Couldn’t sleep last night, so I kept reading my biography of William Blake. Got to thinking about apprenticeships (Blake was apprenticed to an engraver for 7 years — from the ages of 14 to 21) versus the kind of classroom teaching most of us get these days.
I’ve never had my eye out for teachers, I’ve always been on the lookout for mentors: people with skills that I want, people living a kind of lifestyle that appeals to me. People I can emulate. Like an apprentice would emulate his master (and then, of course, move past him…)
Then this afternoon I was talking to my boss about Deadwood, and I remembered an old New Yorker article about David Milch (Deadwood, NYPD Blue creator) and his relationship with his mentor, Robert Penn Warren. It seems like such a perfect example of this kind of setup:
At Yale, Robert Penn Warren taught an oversubscribed fiction-writing seminar. As a junior, Milch followed him around for days before slipping under his office door a chapter of his novel in progress, a narrative of four days in the life of a family in Buffalo whose teen-age son has died in a car accident. The previous year, after his best friend was killed in a car accident, Milch had gone home for the funeral but should have stayed away; he spent the entire time uselessly drunk. The novel was, among other things, a gesture of expiation. Warren’s seminar sessions consisted mainly of him reading aloud. Milch always sat in a corner, in thrall and saying almost nothing. Then, one evening, in what he remembers as “a pure act of stupidity, selfishness, and juvenile behavior,” he brought a finished chapter to Warren at home, interrupting his dinner, and asked him to read it on the spot.

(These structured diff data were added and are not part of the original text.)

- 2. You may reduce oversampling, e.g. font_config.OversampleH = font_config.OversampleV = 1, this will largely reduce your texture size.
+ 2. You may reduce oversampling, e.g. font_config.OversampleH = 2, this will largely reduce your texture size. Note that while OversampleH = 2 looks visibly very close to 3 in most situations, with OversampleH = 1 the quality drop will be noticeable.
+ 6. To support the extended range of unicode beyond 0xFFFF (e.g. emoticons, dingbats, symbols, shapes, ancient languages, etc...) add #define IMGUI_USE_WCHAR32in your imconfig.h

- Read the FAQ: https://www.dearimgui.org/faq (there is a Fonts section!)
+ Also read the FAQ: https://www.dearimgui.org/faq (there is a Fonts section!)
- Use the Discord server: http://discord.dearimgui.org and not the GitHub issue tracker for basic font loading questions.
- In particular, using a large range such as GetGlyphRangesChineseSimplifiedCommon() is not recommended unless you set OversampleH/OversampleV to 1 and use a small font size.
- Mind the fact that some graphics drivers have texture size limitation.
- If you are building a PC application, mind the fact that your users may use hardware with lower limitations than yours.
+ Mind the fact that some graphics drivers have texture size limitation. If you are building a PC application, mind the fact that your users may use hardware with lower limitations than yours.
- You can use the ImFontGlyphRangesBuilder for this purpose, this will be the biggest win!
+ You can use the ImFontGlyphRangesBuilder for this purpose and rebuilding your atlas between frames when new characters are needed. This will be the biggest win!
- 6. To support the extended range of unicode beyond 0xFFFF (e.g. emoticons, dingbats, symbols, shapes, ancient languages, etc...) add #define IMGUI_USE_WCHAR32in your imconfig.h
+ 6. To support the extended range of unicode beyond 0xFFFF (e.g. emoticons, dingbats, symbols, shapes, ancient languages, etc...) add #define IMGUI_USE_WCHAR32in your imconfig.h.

“He looked at me and said, ‘Well, you act like a writer’-meaning, no manners,” Milch recalled. “And he read it, and it was good and he was very good about it. Then I said, ‘You know, I don’t know if I want to write anymore.’ To make him really come out and say-who knows, whatever-because he’d already told me, ‘No one writes dialogue better than you.’ Now, I’ve interrupted his dinner, he’s been very gracious, and I say that, and he looks me in the eye and says, ‘Understand, David. I don’t give a shit who writes and who doesn’t.’ In other words: If you, David, are soliciting from me ‘Oh, you must,’ I ain’t gonna say that, because that’s up to you.
“Mr. Warren maintained certain disciplines that were in a way the best lessons he gave to me. As a model, he was crucially important. He and I stayed close pretty much all the way through. He sent me copies of the rough drafts of his poems, and we would sit down and he would tell me what he was trying to do. When he was dying, he asked me to come see him, which I did, and I find, as is the case with a really good teacher, even now I will suddenly understand something that he was trying to teach me back then about an approach to a poem.”
After his long struggle with addiction, Milch then turned to teaching as a kind of redemptive act:
In the fall of 2001, three hundred people turned out on six consecutive Tuesdays at the headquarters of the Writers Guild, in Beverly Hills, where Milch had rented an auditorium to offer a free course in screenwriting. Each class session was, for the most part, a two-hour monologue-Milch being alternately funny and evangelical about writing, doing what he could to demystify the process. The homework assignments were bound by strict ground rules: write every day, for not less than twenty or more than fifty minutes, a scene with only two voices and no other narrative description; “Don’t think about what it means, don’t think about who they are”; and, above all, “Don’t think about what you’re going to write before you do it.”
…In the first of his lectures at the Writers Guild, Milch said, “No one can teach you anything that you don’t already know. And each of you has, in your heart, the capacity, when encouraged by a benign organizing presence, to identify the deepest truths of the human story.”
After reading the transcripts of the lectures, I raised with Milch the notion that for him the imperative to teach-he met one-on-one with every student-was an inevitable corollary to his belief that the act of writing should be “a going out in spirit.”
“Absolutely true,” he agreed. “And the one thing I can guarantee is that the person who will really benefit from the teaching is unidentifiable. And it might not become apparent until five years from now, or whenever, because the seed has to germinate. A person could look at me through ninety-five per cent of my experience and know that I had no shot. Because I was so unreliable. The only thing you could rely on me for was to betray you. The old saying is I’d steal your dope and then help you look for it. So whenever anyone asks me for help, I always try to say yes, because you know how they say, ‘Coincidence is God’s way of staying anonymous.’ “
I guess it’s in this way that I’ve always thought of a certain type of teaching relationship as a weird, parent/child-like exchange: someone teaches you something, you teach it to someone else — that way, a certain part of you lives on, no matter what.
A little half-baked, but that’s what you get on a Friday night.